Desarrollaban tecnologías que daban comodidad y practicidad a las prendas, telas más frescas, ligeras y con materiales que permitían diseños novedosos con estampados y sublimaciones. Cambiando los cortes y moldes de las camisetas, adaptándolas al cuerpo, siendo más ajustadas a la silueta de los jugadores.
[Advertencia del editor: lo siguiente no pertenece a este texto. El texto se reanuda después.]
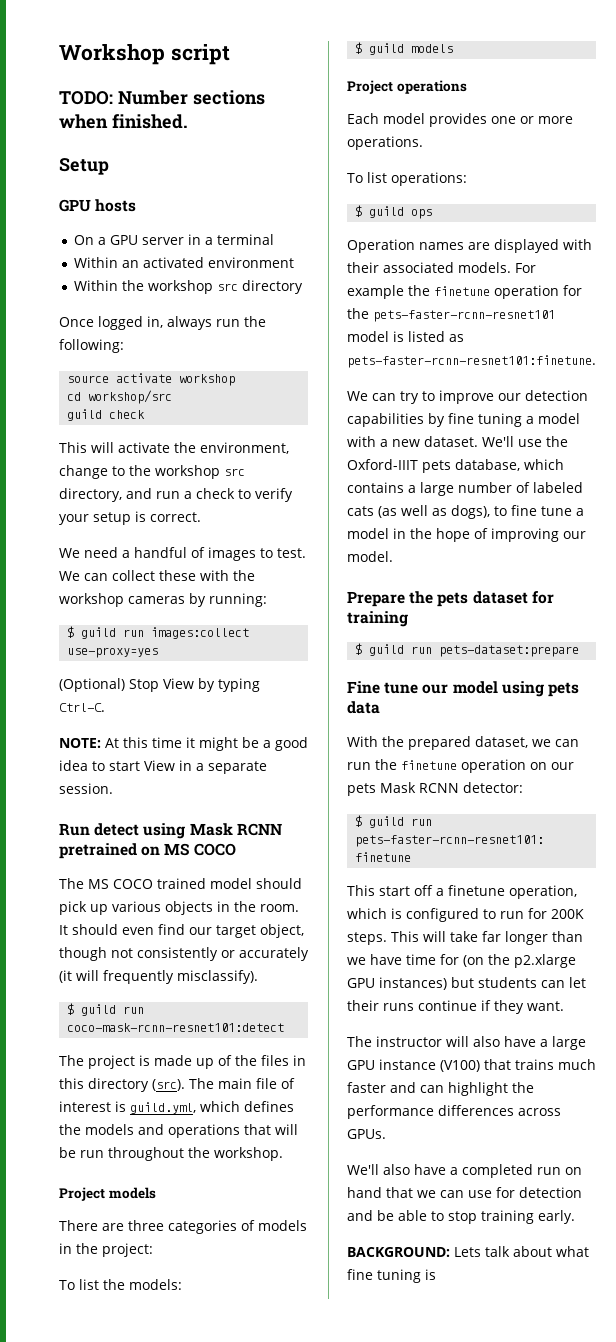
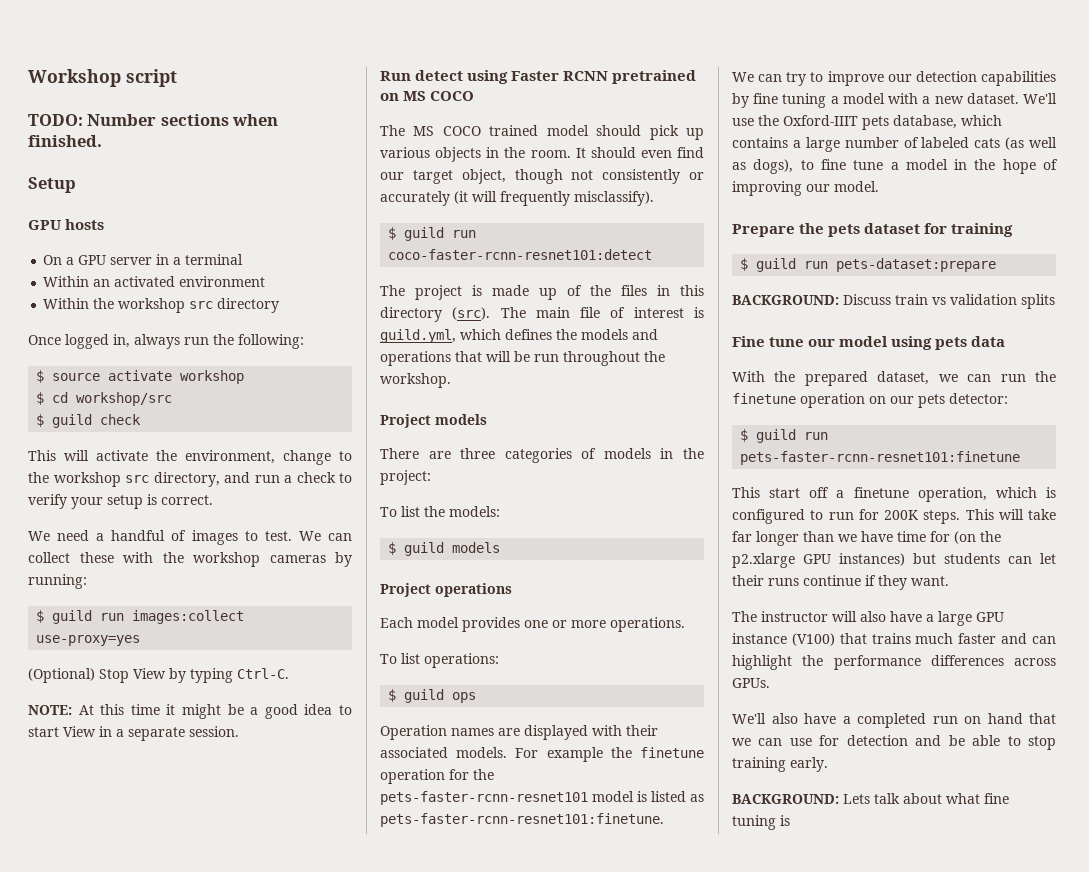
(124, 346) none -> [36,370,45,383] $
(236, 380) none -> [36,392,45,405] $
(173, 397) none -> [36,414,45,427] $
[189,823,233,836] Mask -> [511,71,560,81] Faster
[67,1023,285,1032] coco-mask-rcnn-resnet101:detect -> [388,249,653,260] coco-faster-rcnn-resnet101:detect
(580, 651) none -> [732,294,1055,309] // BACKGROUND: Discuss train vs validation splits
[380,782,459,793] Mask RCNN -> (945, 401) none

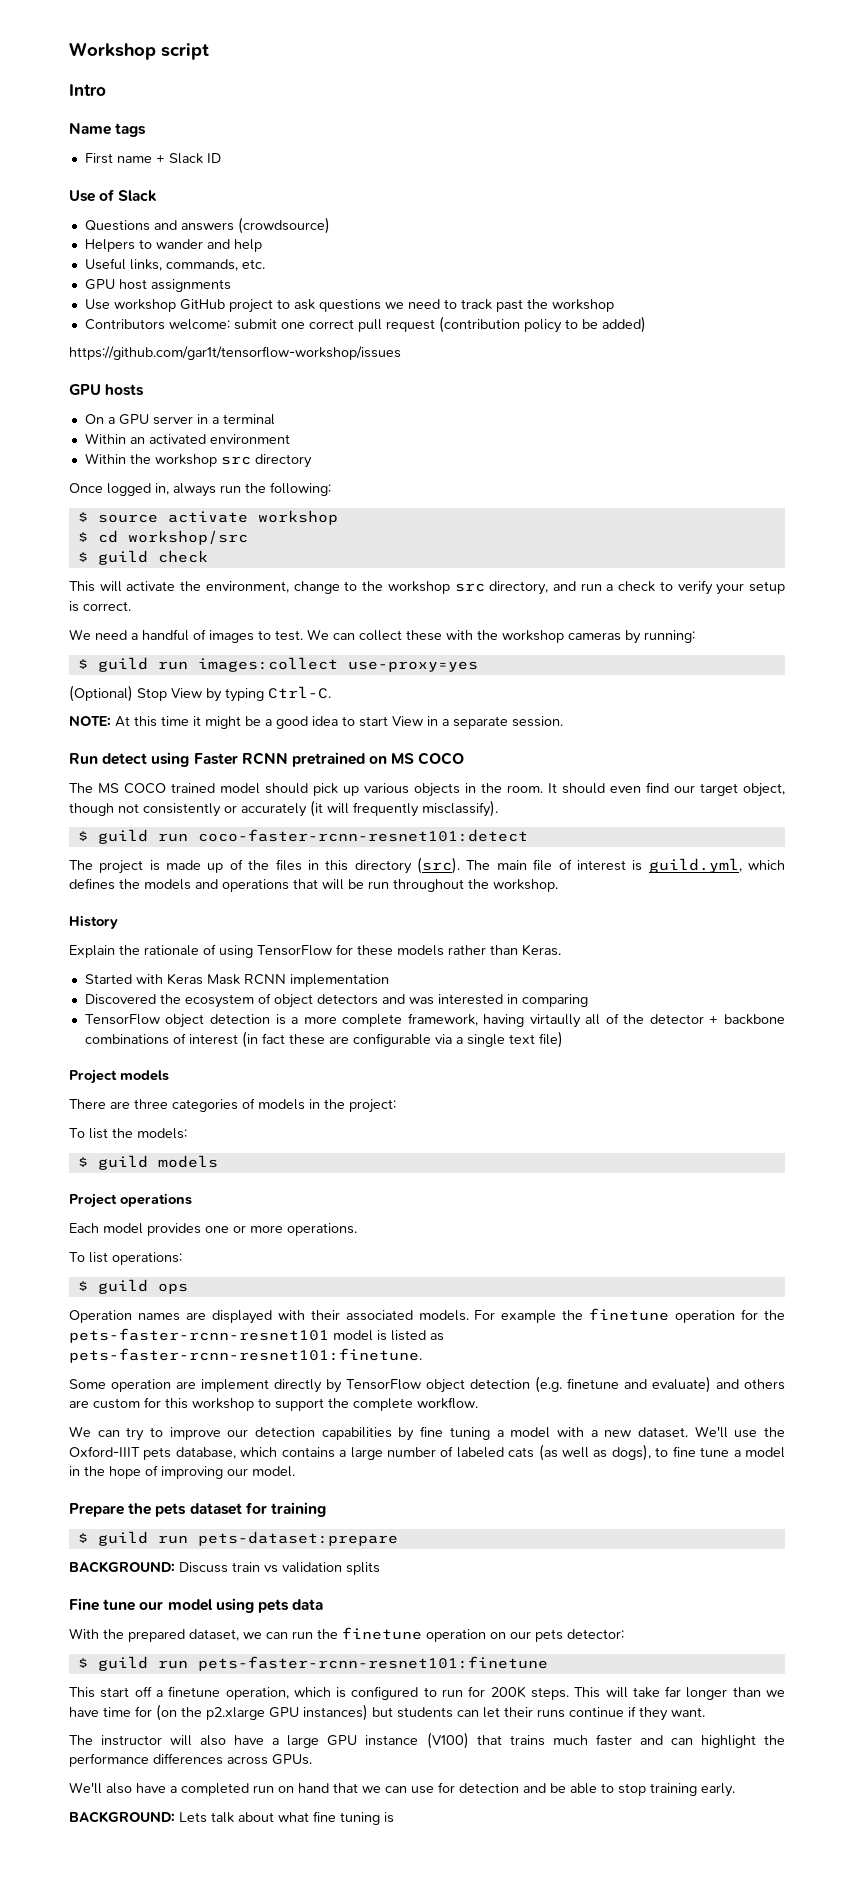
[28,114,279,126] [28,135,102,147] [28,177,76,193] TODO: Number sections when finished. // Setup -> [69,84,106,96] [69,123,147,137] [84,153,221,164] [69,189,158,202] [84,217,330,234] [84,239,262,252] [84,258,265,271] [84,279,231,292] [84,299,614,313] [84,316,646,333] [69,346,401,360] Intro // Name tags // First name + Slack ID // Use of Slack // Questions and answers (crowdsource) // Helpers to wander and help // Useful links, commands, etc. // GPU host assignments // Use workshop GitHub project to ask questions we need to track past the workshop // Contributors welcome: submit one correct pull request (contribution policy to be added) // https://github.com/gar1t/tensorflow-workshop/issues
(451, 380) none -> [69,915,118,929] [69,944,561,958] [84,973,389,987] [84,993,588,1008] [84,1013,785,1028] [84,1031,563,1048] // History // Explain the rationale of using TensorFlow for these models rather than Keras. // Started with Keras Mask RCNN implementation // Discovered the ecosystem of object detectors and was interested in comparing // TensorFlow object detection is a more complete framework, having virtaully all of the detector + backbone combinations of interest (in fact these are configurable via a single text file)
(664, 820) none -> [69,1376,785,1393] [69,1397,478,1411] // Some operation are implement directly by TensorFlow object detection (e.g. finetune and evaluate) and others are custom for this workshop to support the complete workflow.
Para la década de 1970 empezarían a aparecer los patrocinadores en las camisetas, acuerdos comerciales que ayudarían a las finanzas de los clubes y que cambiarían el rumbo de los uniformes de fútbol. Los diseños se debían adaptar a las marcas que aparecían en las prendas, las diferentes ligas de fútbol profesional adaptaron sus reglamentos para dar orden a cómo, dónde y en qué medidas estos podían aparecer.

Para finales de 1980 y principios de 1990, las marcas se atrevieron más con los diseños, aparecieron los templates, gráficas, técnicas de estampación y tendencias de diseño que personalizaban aún más las camisetas y uniformes de los equipos.

Para mediados de la década de 1990 y con la realización de la Copa Mundial de la FIFA en Estados Unidos, el mundo camisetero dio un vuelco total al acercarse más a los aficionados, tanto marcas como equipos empezaron a comercializar sus prendas, permitiendo que hinchas y espectadores pudieran vestir camisetas y prendas alusivas a sus equipos: En los  estadios de fútbol ya no se veían tantas personas con traje y corbata, ya empezaba una fiesta de colores en las gradas con prendas y accesorios de los equipos.

Si bien el coleccionismo de camisetas ya existía, la Copa del Mundo de 1994 fue el evento en que el mercado de camisetas empezó con una tendencia que cada día ha crecido hasta llegar a nuestros días, convirtiendo la venta de indumentaria deportiva para el público uno de los ingresos económicos más importantes de los clubes y marcas.